Data of nearly 200m US voters exposed
WASHINGTON - The detailed data of nearly 200 million US registered voters were leaked online, local media reported on Monday. The leak was discovered by the security company UpGuard, which said the data came from three analytics companies hired by the Republican Party.
Names, birth dates, addresses and other voter registration details of some 198 million voters were leaked, according to UpGuard. The number of overall US registered voters was just more than 200 million.
The 1.1 terabytes of data were discovered on June 12 in an unprotected cache on the internet, but secured by June 14.
Deep Root, a company involved in leaking the information, said the data was exposed on June 1 after a system update.
The leaked info exposed the extent to which US political entities analyzed voter behaviors in order to capitalize on predictions made on the basis of those analysis.
The information was described as "a treasure trove of political data and modeled preferences used by the Trump campaign", and the discovery offered a rare glimpse into the sophisticated voter targeting efforts used by the Trump camp during the White House race.
Deep Root said in a statement it could not comment on specific clients but that it recently became aware "that a number of files within our online storage system were accessed without our knowledge".

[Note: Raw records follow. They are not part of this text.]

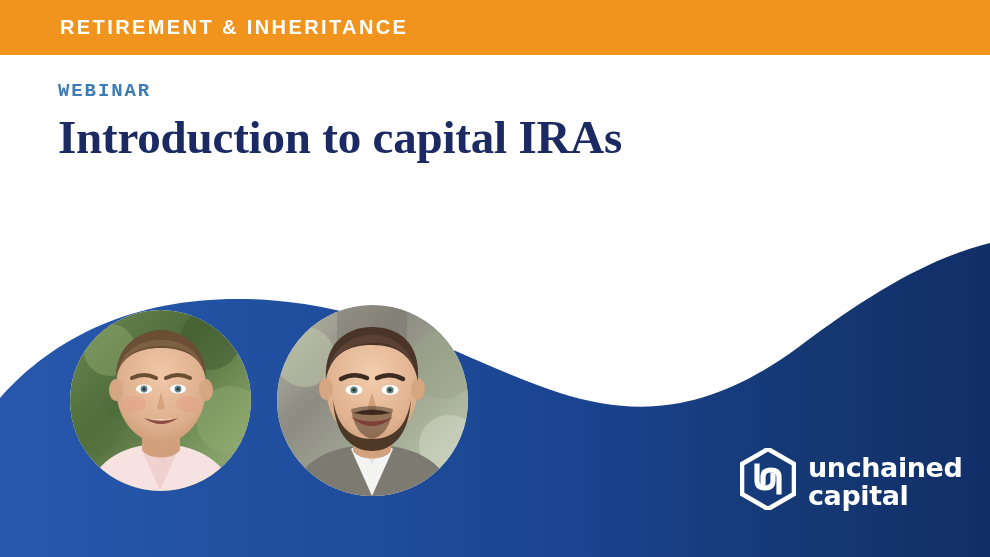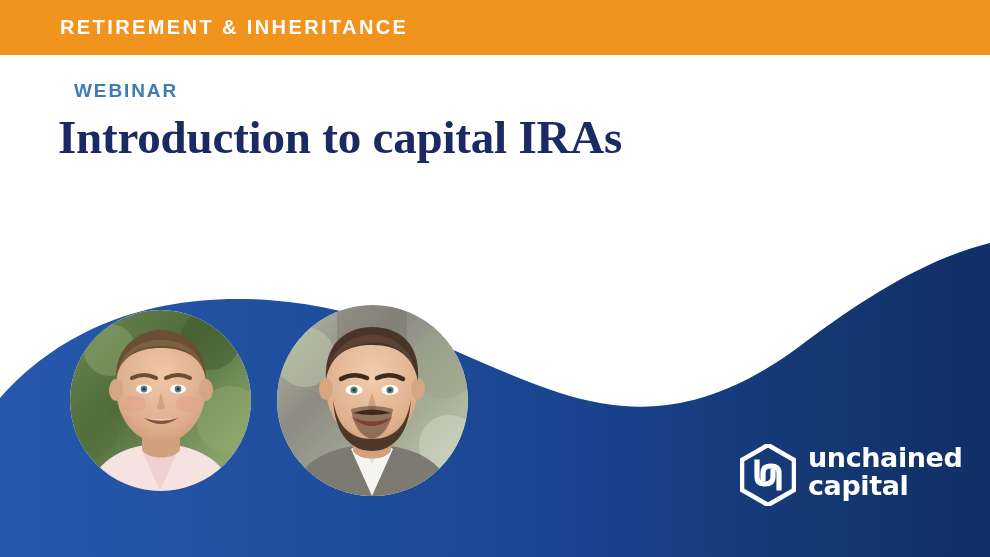--- a/index.html
+++ b/index.html
@@ -46,26 +46,26 @@
 
   
   .headline-block {
     position: absolute;
     left: 58px;
     top: 80px;
     z-index: 6;
   }
   .kicker {
     color: #3D7CB5;
-    font-family: Liberation Sans, sans-serif;
+    font-family: Liberation Mono, monospace;
     font-weight: bold;
     font-size: 19px;
     letter-spacing: 1.9px;
     line-height: 22px;
-    margin: 0 0 6px 16px;
+    margin: 0 0 6px 0;
     white-space: nowrap;
   }
   .title {
     color: #1B2A63;
     font-family: "Liberation Serif", serif;
     font-weight: bold;
     font-size: 47px;
     line-height: 58px;
     letter-spacing: -0.2px;
     margin: 0;
@@ -122,21 +122,21 @@
 
   
   .brand-lockup {
     position: absolute;
     left: 740px;
     top: 444px;
     width: 190px;
     height: 66px;
     z-index: 5;
     display: flex;
-    align-items: flex-start;
+    align-items: flex-end;
   }
   .brand-mark {
     width: 56px;
     height: 62px;
     flex: 0 0 auto;
   }
   .brand-mark svg {
     display: block;
     width: 56px;
     height: 62px;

The statement added that the data accessed included "proprietary information as well as voter data that is publicly available and readily provided by state government offices".
"We take full responsibility for this situation," the company said, adding that it was conducting an investigation with outside experts.
The data company said it was not aware of any parties that accessed this data other than UpGuard researcher Chris Vickery.
UpGuard said this was the largest known breach of voter data in history and represented the equivalent of 10 billion pages of text.
It said the files offer insights into the strategy used by Trump's campaign to target voters based on "data points" fed into an algorithmic formula.
The exposure "raises significant questions about the privacy and security Americans can expect for their most privileged information," the researchers said.